-- TASK GOAL --
Write out, word for word, every line in the data below from the one containing "could have chosen" to the one containing "html: <div> <span>©", both of them included.
┄┄┄┄┄┄
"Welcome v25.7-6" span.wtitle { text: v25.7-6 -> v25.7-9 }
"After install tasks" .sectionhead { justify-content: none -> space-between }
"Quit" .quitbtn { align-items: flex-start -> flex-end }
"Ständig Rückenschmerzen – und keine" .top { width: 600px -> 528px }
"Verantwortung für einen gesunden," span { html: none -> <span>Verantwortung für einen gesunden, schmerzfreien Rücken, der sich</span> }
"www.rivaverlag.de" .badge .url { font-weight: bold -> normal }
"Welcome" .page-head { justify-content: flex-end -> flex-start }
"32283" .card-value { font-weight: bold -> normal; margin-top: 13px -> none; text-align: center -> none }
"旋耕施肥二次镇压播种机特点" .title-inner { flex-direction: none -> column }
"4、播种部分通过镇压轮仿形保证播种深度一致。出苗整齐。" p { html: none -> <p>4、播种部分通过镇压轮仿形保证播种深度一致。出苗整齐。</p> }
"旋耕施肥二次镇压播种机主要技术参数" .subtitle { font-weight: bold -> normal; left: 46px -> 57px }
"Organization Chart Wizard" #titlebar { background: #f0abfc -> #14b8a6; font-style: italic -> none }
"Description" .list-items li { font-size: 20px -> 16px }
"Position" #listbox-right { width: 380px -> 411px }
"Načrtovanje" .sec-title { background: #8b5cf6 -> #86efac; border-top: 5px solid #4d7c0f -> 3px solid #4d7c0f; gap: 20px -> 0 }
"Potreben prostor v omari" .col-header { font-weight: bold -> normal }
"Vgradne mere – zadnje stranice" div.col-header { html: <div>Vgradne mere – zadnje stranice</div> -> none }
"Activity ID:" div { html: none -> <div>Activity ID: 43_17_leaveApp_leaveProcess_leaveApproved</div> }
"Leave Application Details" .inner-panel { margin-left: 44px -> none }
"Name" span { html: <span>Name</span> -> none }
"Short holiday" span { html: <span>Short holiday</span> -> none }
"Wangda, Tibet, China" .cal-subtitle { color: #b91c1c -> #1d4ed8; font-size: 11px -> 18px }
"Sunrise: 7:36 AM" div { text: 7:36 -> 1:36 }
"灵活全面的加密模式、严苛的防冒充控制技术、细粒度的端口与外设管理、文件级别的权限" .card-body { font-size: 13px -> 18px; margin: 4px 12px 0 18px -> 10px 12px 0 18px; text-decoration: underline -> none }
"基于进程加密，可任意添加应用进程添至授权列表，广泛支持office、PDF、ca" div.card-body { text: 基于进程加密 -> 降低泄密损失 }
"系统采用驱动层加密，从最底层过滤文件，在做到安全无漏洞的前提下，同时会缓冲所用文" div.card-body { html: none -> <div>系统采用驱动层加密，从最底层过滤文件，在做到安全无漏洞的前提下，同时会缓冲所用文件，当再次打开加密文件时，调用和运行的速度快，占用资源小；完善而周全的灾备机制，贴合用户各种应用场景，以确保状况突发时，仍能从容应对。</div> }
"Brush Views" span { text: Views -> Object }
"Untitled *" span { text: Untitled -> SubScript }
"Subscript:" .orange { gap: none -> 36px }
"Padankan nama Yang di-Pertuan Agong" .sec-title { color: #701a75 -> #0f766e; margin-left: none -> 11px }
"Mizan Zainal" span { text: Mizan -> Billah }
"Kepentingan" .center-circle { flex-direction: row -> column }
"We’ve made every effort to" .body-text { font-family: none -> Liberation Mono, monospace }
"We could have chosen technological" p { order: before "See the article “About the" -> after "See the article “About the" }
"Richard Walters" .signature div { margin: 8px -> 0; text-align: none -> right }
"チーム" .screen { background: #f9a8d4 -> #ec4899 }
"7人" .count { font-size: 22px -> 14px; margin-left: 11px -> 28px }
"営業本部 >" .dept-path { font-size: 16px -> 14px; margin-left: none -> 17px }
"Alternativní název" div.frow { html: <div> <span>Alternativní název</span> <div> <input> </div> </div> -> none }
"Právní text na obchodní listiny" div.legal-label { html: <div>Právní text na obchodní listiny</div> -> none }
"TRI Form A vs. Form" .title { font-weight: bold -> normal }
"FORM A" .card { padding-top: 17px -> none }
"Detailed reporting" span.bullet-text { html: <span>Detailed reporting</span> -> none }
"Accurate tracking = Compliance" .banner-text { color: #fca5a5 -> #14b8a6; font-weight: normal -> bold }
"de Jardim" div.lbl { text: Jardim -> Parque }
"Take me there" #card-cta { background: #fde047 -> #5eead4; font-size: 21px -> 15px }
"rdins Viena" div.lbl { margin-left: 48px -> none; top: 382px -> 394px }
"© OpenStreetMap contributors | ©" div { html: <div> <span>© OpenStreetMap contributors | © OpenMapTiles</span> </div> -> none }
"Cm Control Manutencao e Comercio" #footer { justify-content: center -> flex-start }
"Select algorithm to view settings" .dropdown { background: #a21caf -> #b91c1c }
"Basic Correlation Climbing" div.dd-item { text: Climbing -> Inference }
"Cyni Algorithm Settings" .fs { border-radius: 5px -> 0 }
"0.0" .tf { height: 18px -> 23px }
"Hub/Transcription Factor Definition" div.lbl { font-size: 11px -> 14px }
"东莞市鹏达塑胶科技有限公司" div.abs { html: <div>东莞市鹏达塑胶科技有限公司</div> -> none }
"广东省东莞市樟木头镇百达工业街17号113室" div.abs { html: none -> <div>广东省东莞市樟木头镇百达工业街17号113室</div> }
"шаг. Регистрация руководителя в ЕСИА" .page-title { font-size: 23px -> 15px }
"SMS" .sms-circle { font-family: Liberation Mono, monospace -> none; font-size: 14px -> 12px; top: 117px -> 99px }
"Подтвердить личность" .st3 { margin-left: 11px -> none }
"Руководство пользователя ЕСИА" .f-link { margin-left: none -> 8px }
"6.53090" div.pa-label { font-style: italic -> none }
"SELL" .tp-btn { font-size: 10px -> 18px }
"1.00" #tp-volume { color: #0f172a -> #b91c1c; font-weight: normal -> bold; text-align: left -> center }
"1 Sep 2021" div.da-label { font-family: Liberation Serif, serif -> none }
┄┄┄┄┄┄
-- ANSWER SPACE --
"We could have chosen technological" p { order: before "See the article “About the" -> after "See the article “About the" }
"Richard Walters" .signature div { margin: 8px -> 0; text-align: none -> right }
"チーム" .screen { background: #f9a8d4 -> #ec4899 }
"7人" .count { font-size: 22px -> 14px; margin-left: 11px -> 28px }
"営業本部 >" .dept-path { font-size: 16px -> 14px; margin-left: none -> 17px }
"Alternativní název" div.frow { html: <div> <span>Alternativní název</span> <div> <input> </div> </div> -> none }
"Právní text na obchodní listiny" div.legal-label { html: <div>Právní text na obchodní listiny</div> -> none }
"TRI Form A vs. Form" .title { font-weight: bold -> normal }
"FORM A" .card { padding-top: 17px -> none }
"Detailed reporting" span.bullet-text { html: <span>Detailed reporting</span> -> none }
"Accurate tracking = Compliance" .banner-text { color: #fca5a5 -> #14b8a6; font-weight: normal -> bold }
"de Jardim" div.lbl { text: Jardim -> Parque }
"Take me there" #card-cta { background: #fde047 -> #5eead4; font-size: 21px -> 15px }
"rdins Viena" div.lbl { margin-left: 48px -> none; top: 382px -> 394px }
"© OpenStreetMap contributors | ©" div { html: <div> <span>© OpenStreetMap contributors | © OpenMapTiles</span> </div> -> none }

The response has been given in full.